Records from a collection
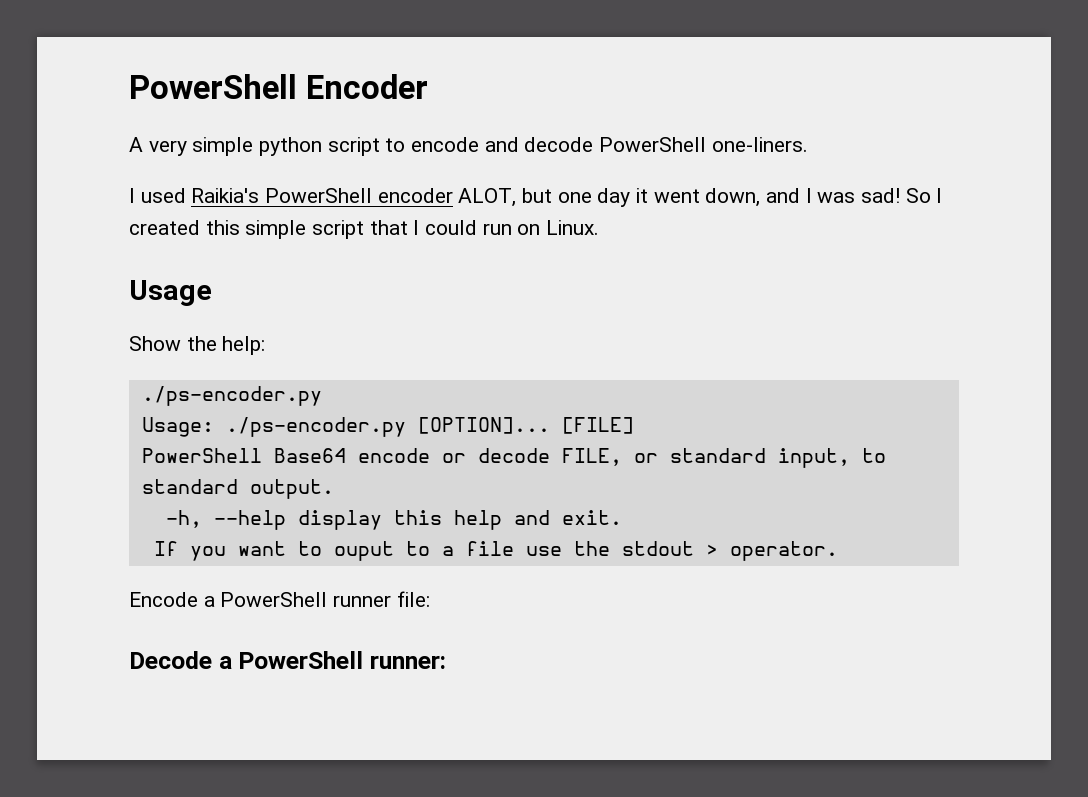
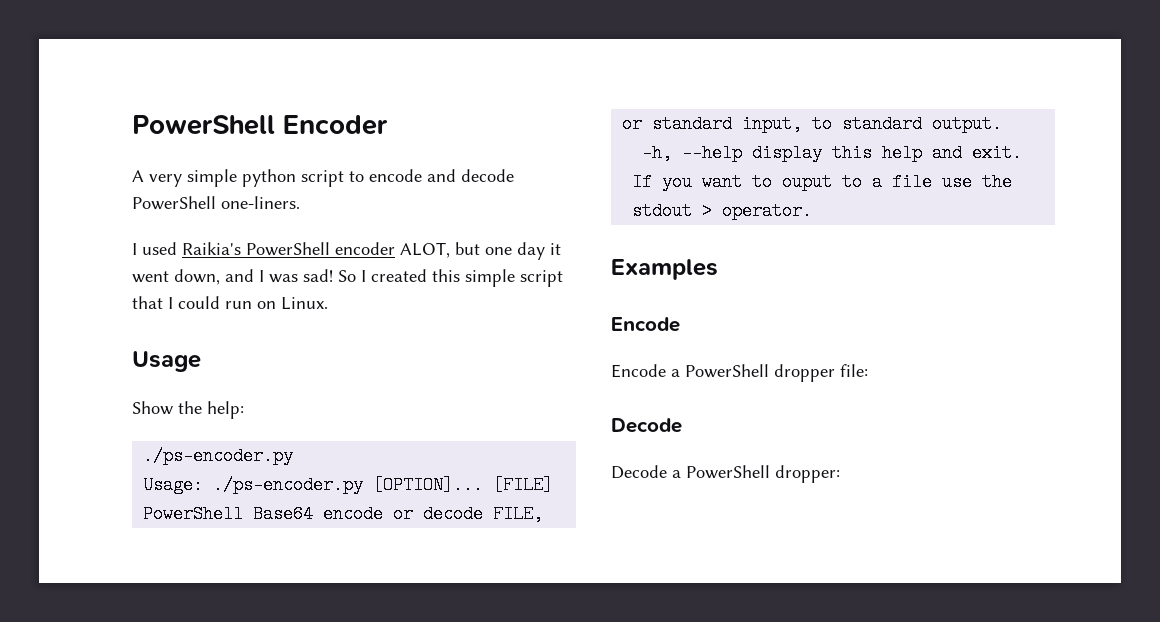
+ Examples
+ Encode
- Encode a PowerShell runner file:
- Decode a PowerShell runner:
+ Encode a PowerShell dropper file:
+ Decode
+ Decode a PowerShell dropper:

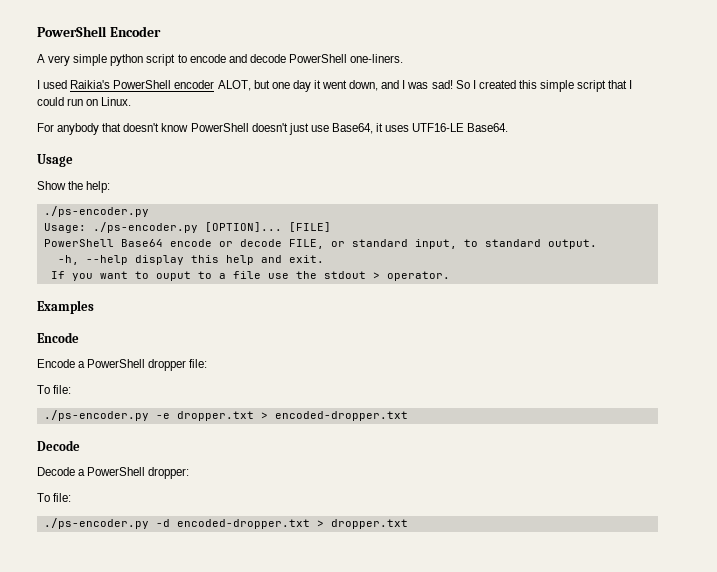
+ For anybody that doesn't know PowerShell doesn't just use Base64, it uses UTF16-LE Base64.
  Encode a PowerShell dropper file:
+ To file:
+ ./ps-encoder.py -e dropper.txt > encoded-dropper.txt
  Decode a PowerShell dropper:
+ To file:
+ ./ps-encoder.py -d encoded-dropper.txt > dropper.txt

- AIM OF THE EXERCISE: Lines from the entries that contain the word "dropper" are what the answer must hold.

- SOLUTION TO THE PROBLEM:
+ Encode a PowerShell dropper file:
+ Decode a PowerShell dropper:
  Encode a PowerShell dropper file:
+ ./ps-encoder.py -e dropper.txt > encoded-dropper.txt
  Decode a PowerShell dropper:
+ ./ps-encoder.py -d encoded-dropper.txt > dropper.txt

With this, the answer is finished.